**Activity:**
Lines from the one containing "row order: 2018" through the end of the entries below: set them down exactly, both ends included, with nothing added.

--- START ---

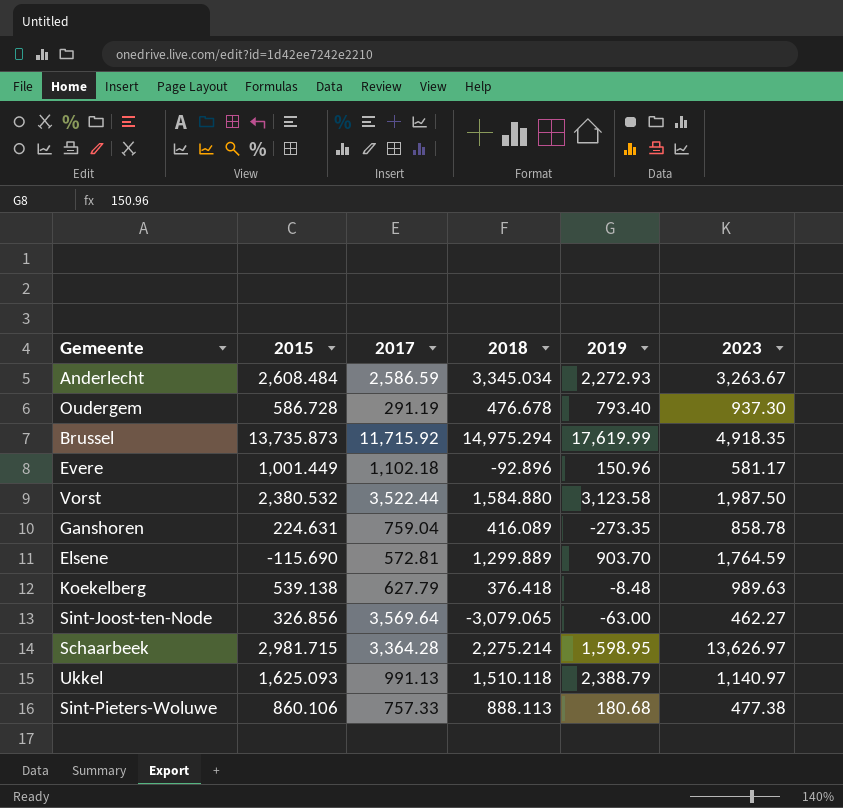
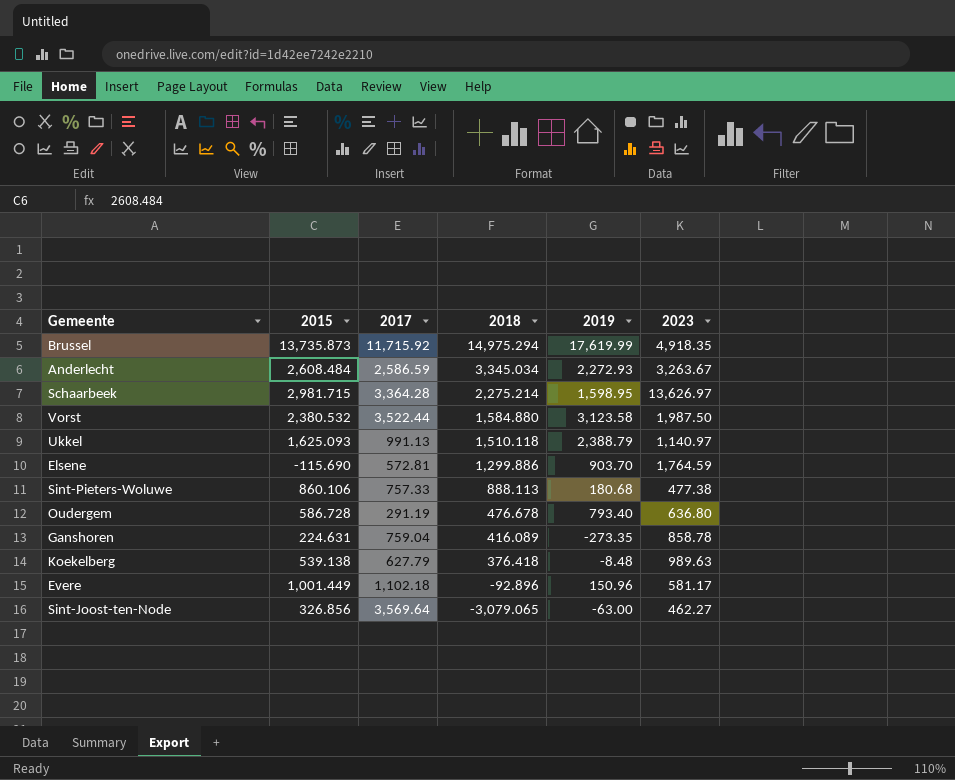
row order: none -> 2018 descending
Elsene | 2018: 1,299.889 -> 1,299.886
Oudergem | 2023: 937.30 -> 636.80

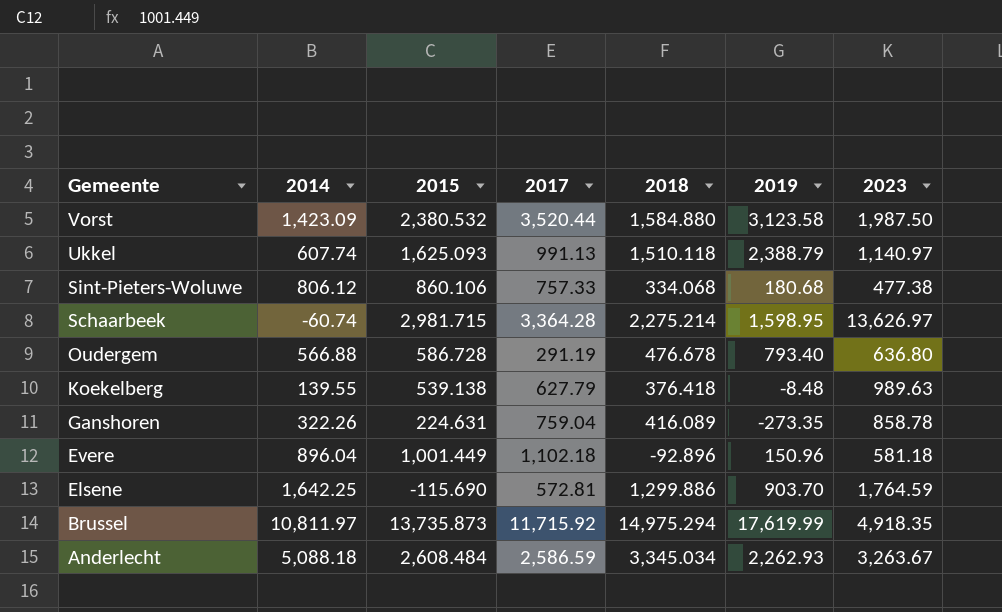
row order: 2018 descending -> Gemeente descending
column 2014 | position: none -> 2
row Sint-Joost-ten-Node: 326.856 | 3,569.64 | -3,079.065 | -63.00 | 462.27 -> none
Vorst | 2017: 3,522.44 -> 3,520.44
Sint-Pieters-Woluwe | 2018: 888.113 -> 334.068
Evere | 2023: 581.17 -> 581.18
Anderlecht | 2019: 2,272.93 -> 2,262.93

--- END ---

**Answer to this task:**
row order: 2018 descending -> Gemeente descending
column 2014 | position: none -> 2
row Sint-Joost-ten-Node: 326.856 | 3,569.64 | -3,079.065 | -63.00 | 462.27 -> none
Vorst | 2017: 3,522.44 -> 3,520.44
Sint-Pieters-Woluwe | 2018: 888.113 -> 334.068
Evere | 2023: 581.17 -> 581.18
Anderlecht | 2019: 2,272.93 -> 2,262.93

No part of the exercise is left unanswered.